▸ **Source material**
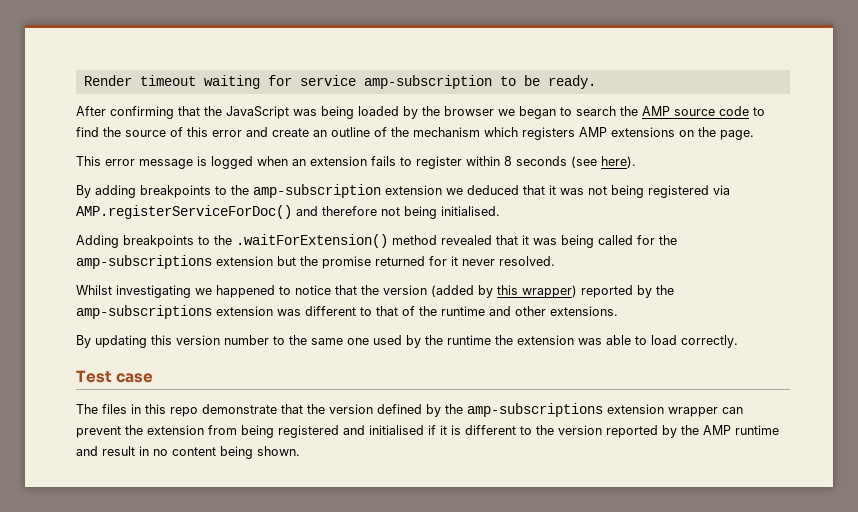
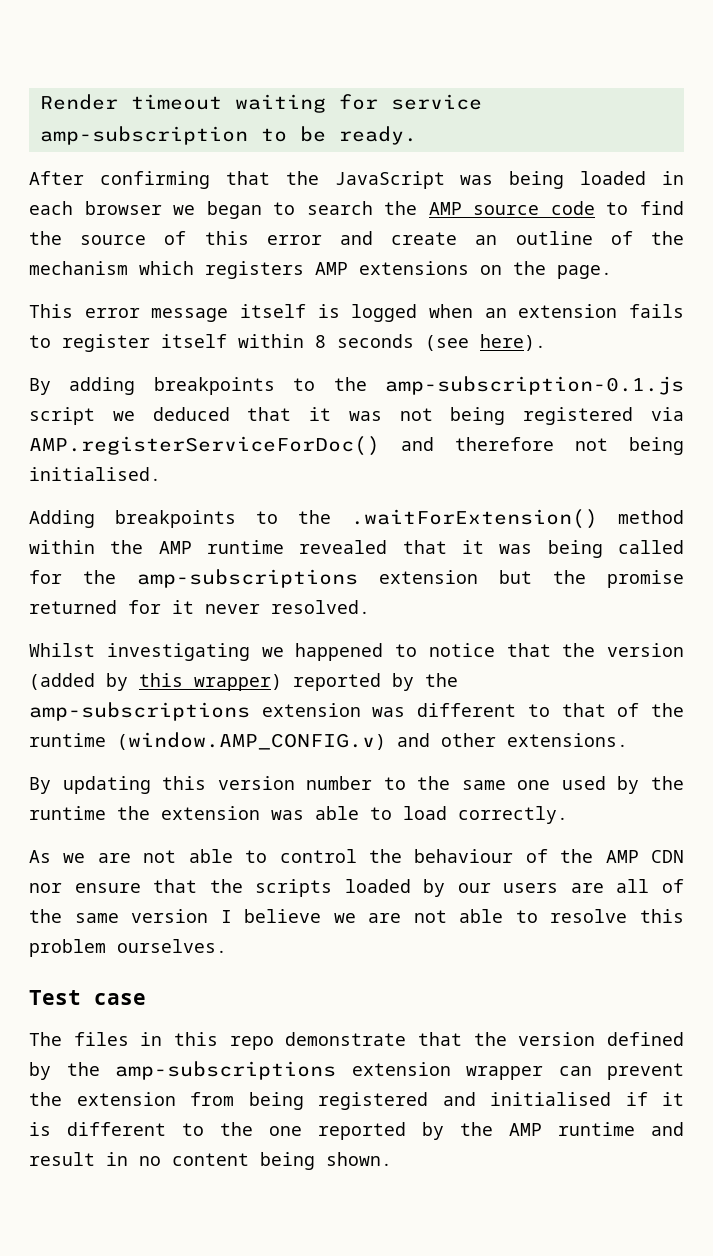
[403,106,440,119] by the -> [662,171,684,185] [29,201,73,215] in each
(193, 164) none -> [239,304,306,318] itself
(462, 162) none -> [161,334,227,348] itself
[253,184,442,198] amp-subscription extension -> [384,376,684,395] [29,407,95,425] amp-subscription-0.1.js script
(437, 240) none -> [29,540,284,554] within the AMP runtime
(485, 311) none -> [117,732,386,750] (window.AMP_CONFIG.v)
(738, 341) none -> [29,849,684,863] [29,879,684,897] [29,909,684,923] [29,939,227,957] // As we are not able to control the behaviour of the AMP CDN nor ensure that the scripts loaded by our users are all of the same version I believe we are not able to resolve this problem ourselves.
[558,425,602,435] version -> [269,1126,302,1136] one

▸ **Assigned task**
The answer must restate every entry word for word, with the pictures left out.

▸ **Result below**
[403,106,440,119] by the -> [662,171,684,185] [29,201,73,215] in each
(193, 164) none -> [239,304,306,318] itself
(462, 162) none -> [161,334,227,348] itself
[253,184,442,198] amp-subscription extension -> [384,376,684,395] [29,407,95,425] amp-subscription-0.1.js script
(437, 240) none -> [29,540,284,554] within the AMP runtime
(485, 311) none -> [117,732,386,750] (window.AMP_CONFIG.v)
(738, 341) none -> [29,849,684,863] [29,879,684,897] [29,909,684,923] [29,939,227,957] // As we are not able to control the behaviour of the AMP CDN nor ensure that the scripts loaded by our users are all of the same version I believe we are not able to resolve this problem ourselves.
[558,425,602,435] version -> [269,1126,302,1136] one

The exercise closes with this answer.